Europe United: A Goal Makes It, an Offside Brexit
Mankind invented games when it figured out that its life and world can be miniaturized, simplified and represented in metaphors. A game can compress physical and metaphysical (social, political, economic) space to about the size of a rectangle in the grass or a wooden board and, for the sake of education or entertainment, (re)produces a societal figment in which human relations appear to detach themselves from the mundane, though not from its laws. The stakes, rules and interactions seem somewhat less pressing within the jurisdiction of the game, though they are often accompanied by intense states of mind, similar to the real world counterparts that they emulate: here, too, cooperation and competition are rationally calculated and viscerally experienced. Football is no exception to this rule; a mix of geopolitical atavism (as an imitation of a territorial battle) and economic organization (the division of labor among positions in the playing field) beyond its absolutely bizarre biomechanics (the tool / weapon is not wielded by hand, but by foot), football became, in a short span, the most popular game in the world, generated the most profitable sports-watching industry, and did away with borders warding off armies, although it does feed fodder to pointless urban wars.
Europe these days displays a subtle, near-schizophrenic side to it. It hosts a festival that brings nations together while, in its chanceries, a divorce of epic proportions is under preparations. 65 years ago, France and Germany melted the steel of war and smoked the coals of peace, trying to turn several centuries’ worth of barbs and spats exchanged between one another into a jointly built, solid structure to withstand the test of time.

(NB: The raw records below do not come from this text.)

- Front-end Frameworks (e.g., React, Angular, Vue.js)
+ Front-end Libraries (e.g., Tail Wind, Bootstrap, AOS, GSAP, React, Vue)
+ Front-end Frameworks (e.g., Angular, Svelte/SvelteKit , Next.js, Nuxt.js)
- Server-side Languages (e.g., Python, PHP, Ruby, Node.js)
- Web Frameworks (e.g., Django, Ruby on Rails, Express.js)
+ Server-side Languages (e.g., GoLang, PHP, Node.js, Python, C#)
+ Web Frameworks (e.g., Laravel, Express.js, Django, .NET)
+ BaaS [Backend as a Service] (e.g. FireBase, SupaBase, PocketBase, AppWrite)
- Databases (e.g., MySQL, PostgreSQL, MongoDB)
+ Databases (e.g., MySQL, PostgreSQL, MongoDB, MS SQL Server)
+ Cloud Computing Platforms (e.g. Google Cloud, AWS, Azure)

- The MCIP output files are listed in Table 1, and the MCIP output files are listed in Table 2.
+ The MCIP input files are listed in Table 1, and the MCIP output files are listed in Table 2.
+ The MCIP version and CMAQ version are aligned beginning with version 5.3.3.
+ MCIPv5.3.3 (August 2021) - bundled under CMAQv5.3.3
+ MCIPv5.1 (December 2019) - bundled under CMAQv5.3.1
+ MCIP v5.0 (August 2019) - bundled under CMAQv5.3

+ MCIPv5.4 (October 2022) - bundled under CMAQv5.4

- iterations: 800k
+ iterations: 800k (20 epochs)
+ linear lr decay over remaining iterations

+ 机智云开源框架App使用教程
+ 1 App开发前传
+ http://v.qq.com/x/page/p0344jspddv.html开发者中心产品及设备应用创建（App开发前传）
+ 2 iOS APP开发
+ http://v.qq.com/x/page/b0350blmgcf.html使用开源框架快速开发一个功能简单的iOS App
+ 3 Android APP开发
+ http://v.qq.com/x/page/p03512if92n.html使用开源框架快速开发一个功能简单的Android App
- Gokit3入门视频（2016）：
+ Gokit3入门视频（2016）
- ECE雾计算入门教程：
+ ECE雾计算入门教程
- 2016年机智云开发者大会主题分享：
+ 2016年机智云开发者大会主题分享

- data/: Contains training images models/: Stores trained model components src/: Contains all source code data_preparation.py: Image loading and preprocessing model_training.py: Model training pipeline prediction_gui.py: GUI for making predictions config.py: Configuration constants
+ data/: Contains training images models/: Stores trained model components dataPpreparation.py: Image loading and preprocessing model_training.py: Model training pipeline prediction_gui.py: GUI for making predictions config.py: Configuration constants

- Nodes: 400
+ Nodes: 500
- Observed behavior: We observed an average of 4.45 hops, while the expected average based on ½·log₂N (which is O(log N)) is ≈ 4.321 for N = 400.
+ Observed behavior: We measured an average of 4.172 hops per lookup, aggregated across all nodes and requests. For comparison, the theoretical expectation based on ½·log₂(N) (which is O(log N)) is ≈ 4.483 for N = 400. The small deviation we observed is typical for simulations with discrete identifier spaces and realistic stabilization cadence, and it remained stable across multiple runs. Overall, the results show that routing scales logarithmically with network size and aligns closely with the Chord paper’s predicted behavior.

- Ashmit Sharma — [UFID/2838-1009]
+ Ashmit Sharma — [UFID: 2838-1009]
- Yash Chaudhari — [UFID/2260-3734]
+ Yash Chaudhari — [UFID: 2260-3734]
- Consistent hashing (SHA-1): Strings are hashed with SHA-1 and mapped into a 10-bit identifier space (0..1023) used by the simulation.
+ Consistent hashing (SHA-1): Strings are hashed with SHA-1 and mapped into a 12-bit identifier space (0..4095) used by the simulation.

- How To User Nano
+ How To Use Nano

The whole continent was expected to create a space for a single market and common policies, in a “game” of good intentions, but with clumsy means to achieve them. In 1973, the United Kingdom was invited to unite with the integration-oriented continent, in a bid for geographical restoration: erstwhile, Britain seemed closer to the New World (the protagonist of another “exit” some two centuries earlier, after having had enough of British imperialistic mercantilism), interested in helping its ex-metropolis emerge restored, but suitably pliant and de-imperialized, from the siege of the Nazi industry’s war machine and the biting edge of its steel. The Brits adhered to united Europe, but with a very particular view of trade and investment in mind: free trade, not centralization; a global, financially competitive euro-city, not a loss-incurring contributor to the euro-budget; the unassailability of the British Pound, and driving on the right side.
These two events, at loggerheads, speak to one another: both the UEFA Euro 2016 and Brexit feature the one and the same EU. We therefore have an EU of nation states that no kind of rebranding could derail from the mental architecture that triumphed in the 19th century; in a Utopian world, the European “demos” is related to the “New Man” conceived by Marxism-Leninism. There are signs of nationalistic stubbornness in the UK itself, where England, Scotland, Wales and Northern Ireland all bring their own “national” squads. We then have a European Union in a stressful state of alert against terrorism, in which member states see the open borders of the European community as an unintended invitation for foreign perils to come. We also have an EU of the “middle grounds” that seeks, in fact, to sweep under the carpet all sorts of shortcomings, betrayed by the public finance crisis in the Eurozone that laid itself over a fiscally heterogeneous area. Lastly, we have an EU that wants “smart, green and inclusive” growth, championing solutions of the “one-size-fits-all” kind, solutions that, in reality, fit nobody, and European citizens begin to worry that there is no European Union anymore; only the nations, fed up with the freedom of movement that the others enjoy.
Regardless of how we look at it, political Europe looks more like a game, one played by professionals, but with amateur spectators on the losing side in the end. The “political game” is distinguished by the fact that it is played at the expense of third parties (the spectators), in contrast with the competitive game played in a market economy where the stakes consist in the satisfaction of third parties, and the failures to achieve it impact the players themselves – namely, the less inspired entrepreneurs. In its pure form, purity being a criterion that politics doesn’t really live up to, the game is a manifestation of freedom that engages our “fullest reality”. Solomon Marcus volunteered this splendid definition: “thought moves forward in a game from the known to the unknown, from the predictable to the unpredictable, from the certain to the problematic, from randomness to strategy. A game is not associated with ease and superficiality, but with creation and sensitivity”. Changing the perspective, games can be classed as either “zero-sum” games (one player’s gain is another’s loss), or games “with a positive sum” (the net total of gains and losses is positive). Football is a “positive”, zero-sum game, whereas politics is rather the other way around, although literature is ambiguous on this matter, and those who flee ambiguity opt out of it.